Procédés industriels : définir sa stratégie d’analyse de données
Définir ses objectifs
Il peut être commun et bien fondé de se dire « j’ai beaucoup de données comment puis-je les utiliser pour en faire quelque chose ? ». Pour autant, chercher à faire du sens de ses données, quelles qu’elles soient, sans avoir au préalable fixé le cadre et défini les leviers d’action, peut se révéler contre-productif.

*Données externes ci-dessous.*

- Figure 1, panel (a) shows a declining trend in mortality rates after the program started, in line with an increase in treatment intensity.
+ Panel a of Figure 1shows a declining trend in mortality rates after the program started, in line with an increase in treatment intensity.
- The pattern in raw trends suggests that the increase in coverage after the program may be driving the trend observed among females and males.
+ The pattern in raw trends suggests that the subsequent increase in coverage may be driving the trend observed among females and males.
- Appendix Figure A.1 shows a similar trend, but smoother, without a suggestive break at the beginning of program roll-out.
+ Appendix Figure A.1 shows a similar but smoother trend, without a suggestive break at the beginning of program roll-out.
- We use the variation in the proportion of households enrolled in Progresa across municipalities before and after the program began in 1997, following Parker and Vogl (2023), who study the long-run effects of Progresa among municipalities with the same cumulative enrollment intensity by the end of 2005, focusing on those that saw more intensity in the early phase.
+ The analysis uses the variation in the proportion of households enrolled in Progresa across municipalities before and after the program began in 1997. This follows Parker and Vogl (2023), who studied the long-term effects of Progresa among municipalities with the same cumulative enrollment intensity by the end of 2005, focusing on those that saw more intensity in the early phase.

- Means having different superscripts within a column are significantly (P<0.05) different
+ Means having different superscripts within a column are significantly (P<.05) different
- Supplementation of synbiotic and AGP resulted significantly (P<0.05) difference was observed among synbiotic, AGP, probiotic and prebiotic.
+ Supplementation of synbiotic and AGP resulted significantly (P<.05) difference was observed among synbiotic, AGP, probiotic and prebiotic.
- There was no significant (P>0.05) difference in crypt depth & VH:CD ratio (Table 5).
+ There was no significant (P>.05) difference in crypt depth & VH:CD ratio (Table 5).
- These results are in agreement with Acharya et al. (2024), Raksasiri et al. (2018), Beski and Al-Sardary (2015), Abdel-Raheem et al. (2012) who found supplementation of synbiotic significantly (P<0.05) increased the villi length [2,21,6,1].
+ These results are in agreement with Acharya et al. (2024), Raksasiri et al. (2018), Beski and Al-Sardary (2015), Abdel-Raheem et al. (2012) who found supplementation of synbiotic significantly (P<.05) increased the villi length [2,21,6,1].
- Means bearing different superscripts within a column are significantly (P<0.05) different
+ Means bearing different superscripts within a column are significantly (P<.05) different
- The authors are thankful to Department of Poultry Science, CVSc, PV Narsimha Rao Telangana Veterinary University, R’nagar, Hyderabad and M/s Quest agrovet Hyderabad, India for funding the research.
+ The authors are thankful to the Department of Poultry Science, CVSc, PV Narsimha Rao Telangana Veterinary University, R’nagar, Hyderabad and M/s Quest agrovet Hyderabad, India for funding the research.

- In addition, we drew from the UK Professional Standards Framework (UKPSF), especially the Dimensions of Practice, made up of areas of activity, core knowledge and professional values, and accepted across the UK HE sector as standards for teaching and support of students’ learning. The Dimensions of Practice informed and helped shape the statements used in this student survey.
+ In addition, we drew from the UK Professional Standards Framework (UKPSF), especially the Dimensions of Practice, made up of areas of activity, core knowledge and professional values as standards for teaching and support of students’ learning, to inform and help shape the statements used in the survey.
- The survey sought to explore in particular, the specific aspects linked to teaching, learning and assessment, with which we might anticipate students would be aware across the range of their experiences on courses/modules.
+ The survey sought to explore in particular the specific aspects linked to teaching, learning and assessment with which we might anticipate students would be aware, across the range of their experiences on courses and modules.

Il est important, afin de constituer une bonne base à sa stratégie d’analyse de données, de cadrer les objectifs en répondant aux questions suivantes :
Quels sont les objectifs de mon projet ?
Par exemple :
- Avoir une meilleure maitrise de mes procédés pour réduire la variabilité de ma qualité ;
- Diminuer ma consommation énergétique par tonne de matière produite décorrélée de l’effet volume ;
- Mieux prévoir la capacité de mon procédé en fonction des recettes appliquées;
- …
Comment puis-je mesurer les améliorations de manière objective ?
Quelle est ma performance actuelle ?
Il est à noter que plus l’objectif est précis et mesurable plus il est facile de dérouler son projet d’analyse de données.
Cadrer votre stratégie d’analyse de données suivant vos processus organisationnels
Identifier les acteurs clés
Comme tout processus, le processus qui découlera de votre stratégie d’analyse de données s’appuiera sur les personnes-clés de l’entreprise. Pour supporter l’amélioration de vos procédés vous pourrez vous appuyer sur :
- Votre équipe opérationnelle (chef d’atelier, chef d’équipe, opérateurs, techniciens…);
- Votre équipe support (ingénieur procédé, ingénieur amélioration continue…);
- Éventuellement si vous en disposez : des experts en analyse de données / statistiques;
Ces acteurs clés auront chacun une expertise différente à apporter à votre projet d’analyse et doivent voir leur rôle défini dans le cadre du projet.
Favoriser la collaboration
Souvent la meilleure recette pour atteindre efficacement les objectifs est de combiner expertises des procédés, opérationnelles et statistiques. Il n’est cependant pas fréquent que ces expertises soient détenues par la même personne voire la même équipe (voire même pour la dernière en interne). Il est donc important de favoriser la collaboration dans sa stratégie d’analyse de données.
Libèrer de l’espace pour l’action et l’expérimentation maitrisée
Il est rare que la réponse à vos enjeux se trouve directement dans l’analyse et l’interprétation de vos données historiques. Il est par contre assez fréquent que celles-ci contiennent des pistes solides d’amélioration et vous permettent alors :
- de mettre en œuvre des actions pour mieux contrôler les paramètres critiques de vos procédés ;
- de construire des plans d’expérience bien maitrisés et qui valideront des progrès concrets relatifs à vos enjeux. Par conséquent il n’est pas inutile d’inscrire dès le départ le fait que l’analyse de données supporte l’expérimentation maitrisée (dans le sens où on ne se perd pas dans d’innombrables tests sans capitaliser sur leurs résultats) afin d’aboutir à l’amélioration des enjeux identifiés ;
- de concevoir des solutions techniques nouvelles atteindre vos objectifs.